How Long Does Morning Sickness Last in Pregnancy?

Morning sickness typically starts around week 6 of pregnancy, peaks between weeks 9 and 12, and resolves for most women by the end of the first trimester (around weeks 14 to 16). Some women notice the earliest hints of nausea as soon as week 4, while others don’t feel anything until closer to week 9. Up to 80% of pregnant women experience some degree of nausea, and about half also deal with vomiting.

When Symptoms Start and Why

The timing of morning sickness maps closely to a hormone called hCG, which the placenta starts producing the moment an embryo implants. hCG levels rise exponentially during the first seven weeks, peak around week 10, then gradually decline. That hormonal surge is what triggers nausea for most women, and it’s why symptoms tend to appear around week 6, when hCG levels are climbing steeply. Rising levels of estrogen and progesterone likely contribute as well.

Most women notice symptoms before week 9. If you’re at five weeks and feeling fine, that doesn’t mean you’re in the clear, but it also doesn’t mean something is wrong. The window varies from person to person, and some women never experience significant nausea at all.

The Peak and When It Ends

Nausea and vomiting tend to be worst between weeks 9 and 12, right when hCG levels are at their highest. For many women, this stretch is the hardest part of the first trimester. Symptoms then taper off as hCG declines, and most women feel noticeably better by weeks 14 to 16.

A smaller group of women continue to experience nausea into the second trimester or, rarely, throughout the entire pregnancy. If your symptoms persist beyond week 20 or are getting worse rather than better, that’s worth raising with your provider.

It’s Not Just a Morning Problem

The name “morning sickness” is misleading. A UK study that tracked symptoms hour by hour found that nausea affected more than 60% of participants during every hour between 7 a.m. and 10 p.m. Vomiting was most common in the morning, peaking between 7 a.m. and 1 p.m., but nausea itself stayed elevated all day with a slight second peak in the evening. Only about 6% of women in the study had no symptoms at all.

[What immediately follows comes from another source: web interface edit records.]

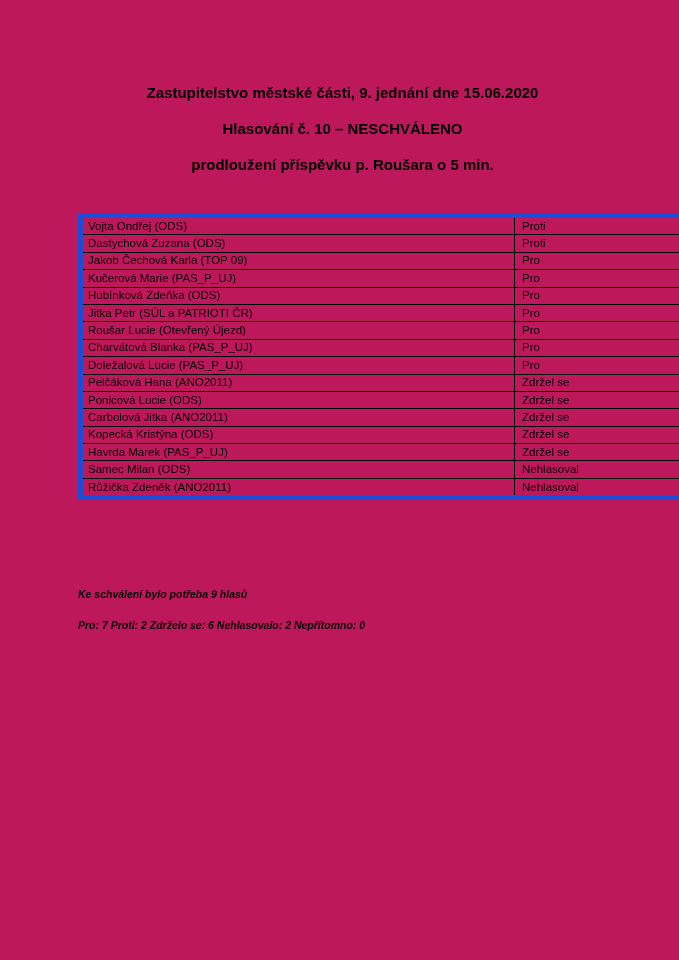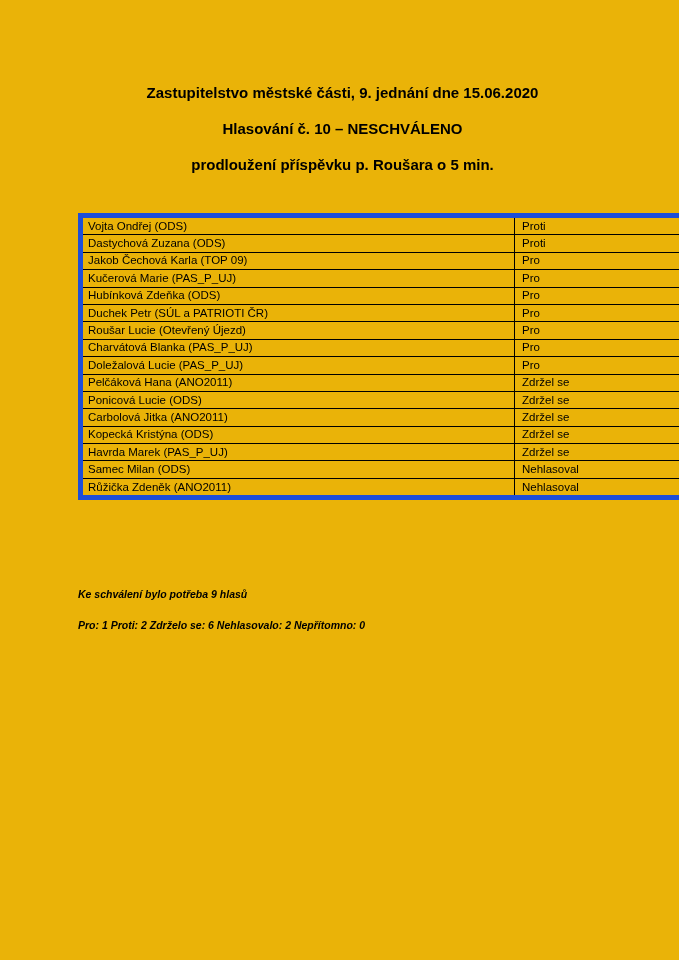--- a/index.html
+++ b/index.html
@@ -13,7 +13,7 @@
   .page {
     position: relative;
     width: 679px; height: 960px;
-    background: #eab308;
+    background: #be185d;
     overflow: hidden;
   }
   .header {

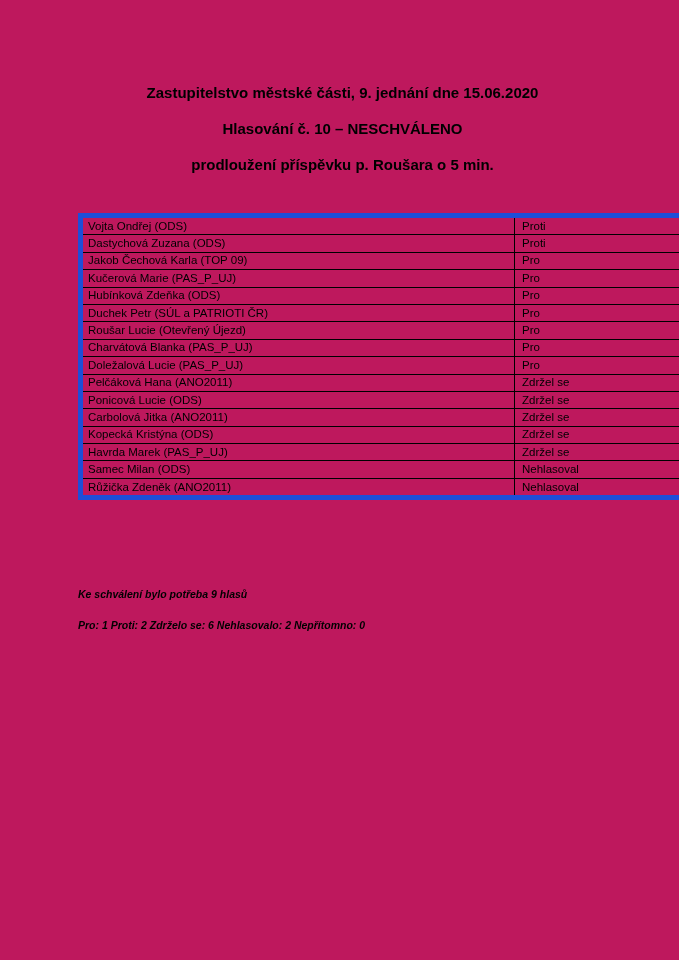--- a/index.html
+++ b/index.html
@@ -101,7 +101,7 @@
     </tr>
 
     <tr>
-      <td class="name-cell">Duchek Petr (SÚL a PATRIOTI ČR)</td>
+      <td class="name-cell">Jitka Petr (SÚL a PATRIOTI ČR)</td>
       <td class="vote-cell">Pro</td>
     </tr>
 

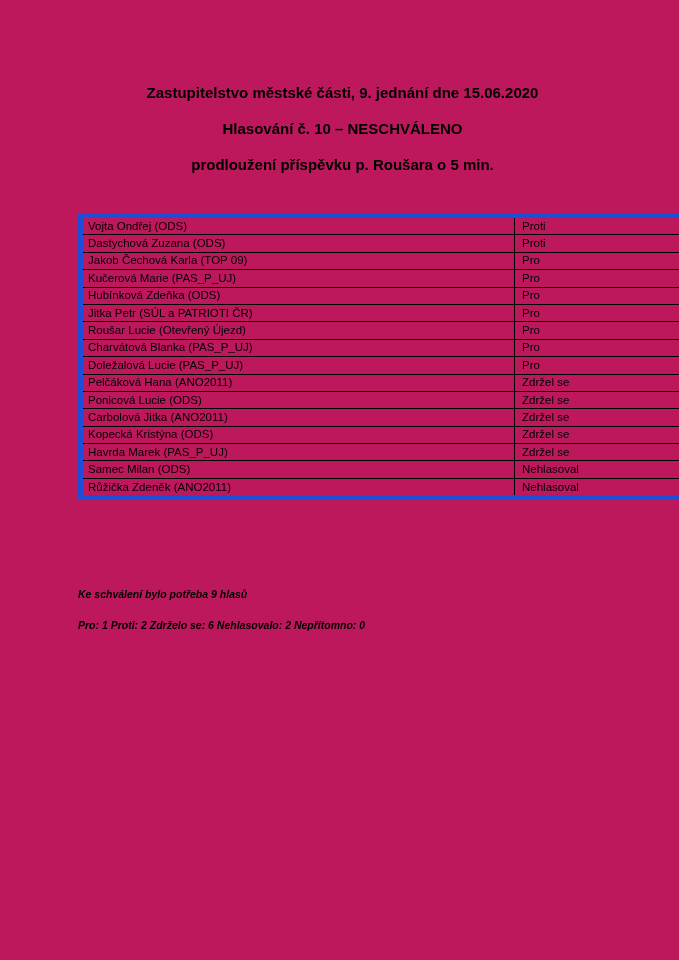--- a/index.html
+++ b/index.html
@@ -160,7 +160,7 @@
 
   <div class="summary">
     <p>Ke schválení bylo potřeba 9 hlasů</p>
-    <p>Pro: 1 Proti: 2 Zdrželo se: 6 Nehlasovalo: 2 Nepřítomno: 0</p>
+    <p>Pro: 7 Proti: 2 Zdrželo se: 6 Nehlasovalo: 2 Nepřítomno: 0</p>
   </div>
 
 </div>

The pattern repeats week after week during the first trimester: a morning spike in both nausea and vomiting, followed by sustained nausea throughout the day. If your nausea hits hardest at 4 p.m. or keeps you up at night, that’s completely typical.

What Helps

Ginger is one of the most studied remedies for pregnancy nausea. Clinical trials have used doses between 975 and 1,500 mg per day, split into three or four smaller doses. That translates to about 250 mg of powdered ginger in a capsule taken four times daily. Ginger tea, ginger chews, and ginger ale (made with real ginger) can also help, though the dose is harder to control.

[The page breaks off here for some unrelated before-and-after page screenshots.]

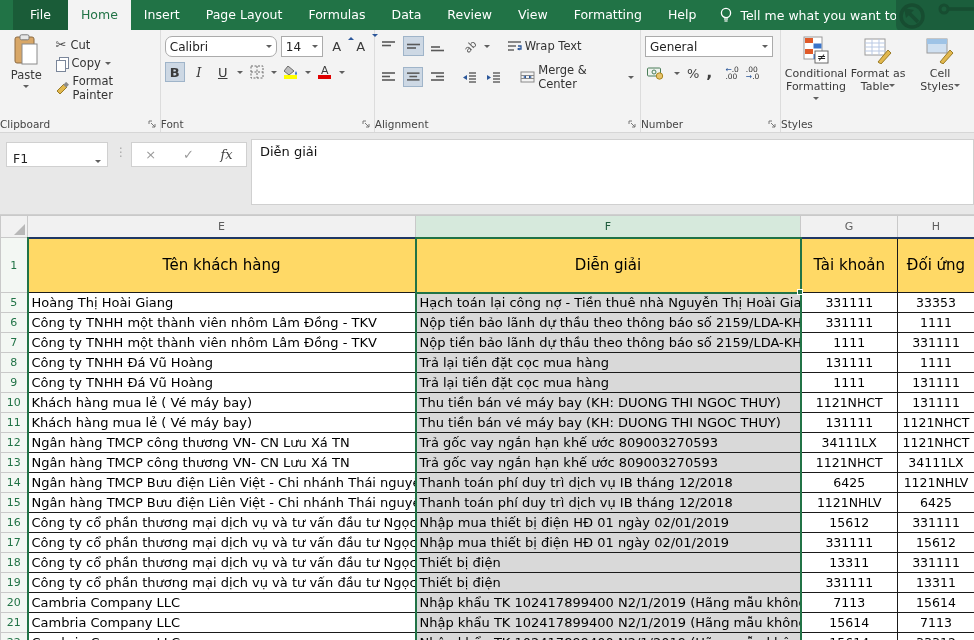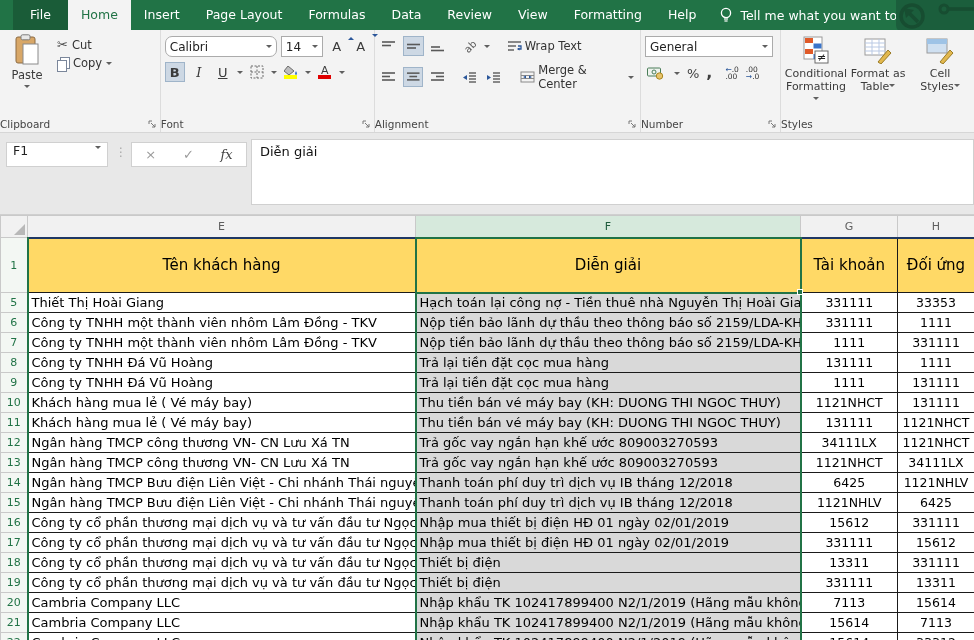--- a/index.html
+++ b/index.html
@@ -149,6 +149,15 @@
           <span class="copy-ic"></span>
           <span>Copy</span>
           <span class="caret"></span>
+        </div>
+        <div class="row btn">
+          <span>
+            <svg width="13" height="13" viewBox="0 0 13 13">
+                <path d="M1 9 L8 2 L11 5 L4 12 Z" fill="#e2b84e" stroke="#9a7b25"></path>
+                <rect x="8.2" y="0.5" width="4" height="4" transform="rotate(45 10 2.5)" fill="#8c8c8c"></rect>
+              </svg>
+          </span>
+          <span>Format Painter</span>
         </div>
       </div>
     </div>

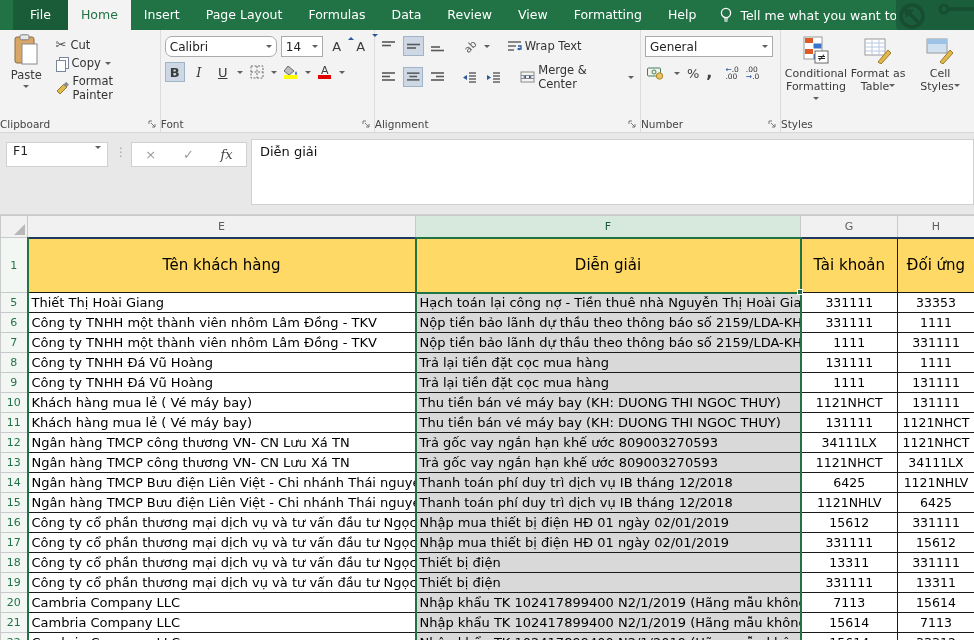--- a/index.html
+++ b/index.html
@@ -59,7 +59,7 @@
   
   .fstrip{position:absolute;left:0;top:133px;width:974px;height:82px;background:#e8e8e8;border-bottom:1px solid #cfcfcf;}
   .namebox{position:absolute;left:6px;top:9px;width:102px;height:25px;background:#fff;border:1px solid #d0d0d0;
-    display:flex;align-items:flex-start;padding:0 6px;font-size:12.5px;color:#222;}
+    display:flex;align-items:flex-end;padding:0 6px;font-size:12.5px;color:#222;}
   .namebox .caret{margin-left:auto;}
   .dots{position:absolute;left:115px;top:12px;color:#a9a9a9;font-size:12px;}
   .fbtns{position:absolute;left:131px;top:9px;width:116px;height:25px;background:#fff;border:1px solid #d0d0d0;

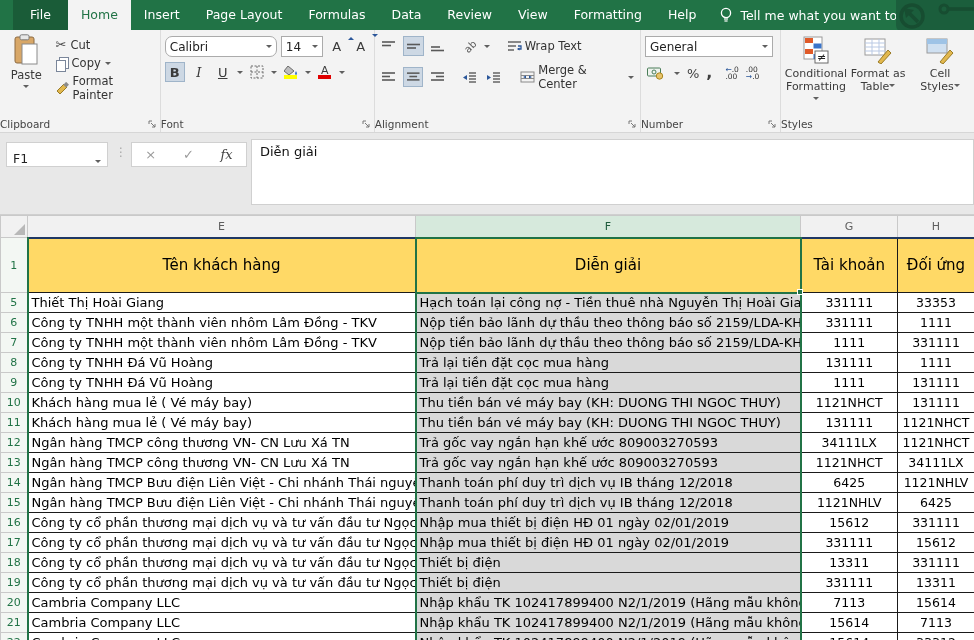--- a/index.html
+++ b/index.html
@@ -464,7 +464,7 @@
       <tbody>
   <tr class="datarow">
     <th class="rn">5</th>
-    <td class="ce">Thiết Thị Hoài Giang</td>
+    <td class="ce">Hoàng Thị Hoài Giang</td>
     <td class="cf">Hạch toán lại công nợ - Tiền thuê nhà Nguyễn Thị Hoài Giang</td>
     <td class="cg">331111</td>
     <td class="ch">33353</td>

Vitamin B6 is another common first step. Taking it three to four times a day, sometimes paired with an over-the-counter antihistamine called doxylamine (sold as Unisom SleepTabs), can reduce both nausea and vomiting. Doxylamine causes drowsiness, so many women take it only at bedtime and use B6 alone during the day. If you go this route, look for the tablet form of Unisom (not the gel caps, which contain a different ingredient) and break it in half for the right dose.

Beyond supplements, a few practical strategies make a real difference. Eating small, frequent meals keeps your stomach from being empty, which tends to worsen nausea. Bland, starchy foods like crackers, toast, and rice are easier to tolerate. Cold foods often provoke less nausea than hot meals because they have less aroma. Staying hydrated matters too, especially if you’re vomiting. Sipping water, diluted juice, or electrolyte drinks throughout the day is more manageable than trying to drink a full glass at once.

When Nausea Becomes Severe

About 1 to 3% of pregnant women develop a condition called hyperemesis gravidarum, which is persistent, severe vomiting that leads to dehydration, electrolyte imbalances, and weight loss of more than 5% of pre-pregnancy body weight. This goes well beyond typical morning sickness.

Signs that your symptoms have crossed into this territory include being unable to keep any food or liquids down for 24 hours, dark or infrequent urination, dizziness or fainting when you stand, and rapid weight loss. Hyperemesis gravidarum often requires IV fluids and prescription anti-nausea medication. It can start as early as typical morning sickness (around week 6) but tends to last longer, sometimes well into the second trimester or beyond. If you’re losing weight or can’t stay hydrated, that warrants prompt medical attention rather than waiting it out.

Week-by-Week Summary

  • Weeks 4 to 5: Earliest possible onset. Most women don’t feel anything yet.
  • Weeks 6 to 8: The most common window for nausea to begin. Symptoms ramp up quickly.
  • Weeks 9 to 12: Peak severity. Nausea and vomiting are at their worst for most women.
  • Weeks 13 to 16: Symptoms begin fading as hormone levels drop. Most women feel significantly better by week 16.
  • Beyond week 16: A minority of women still have symptoms. Persistent or worsening nausea after week 20 is less common and worth discussing with a provider.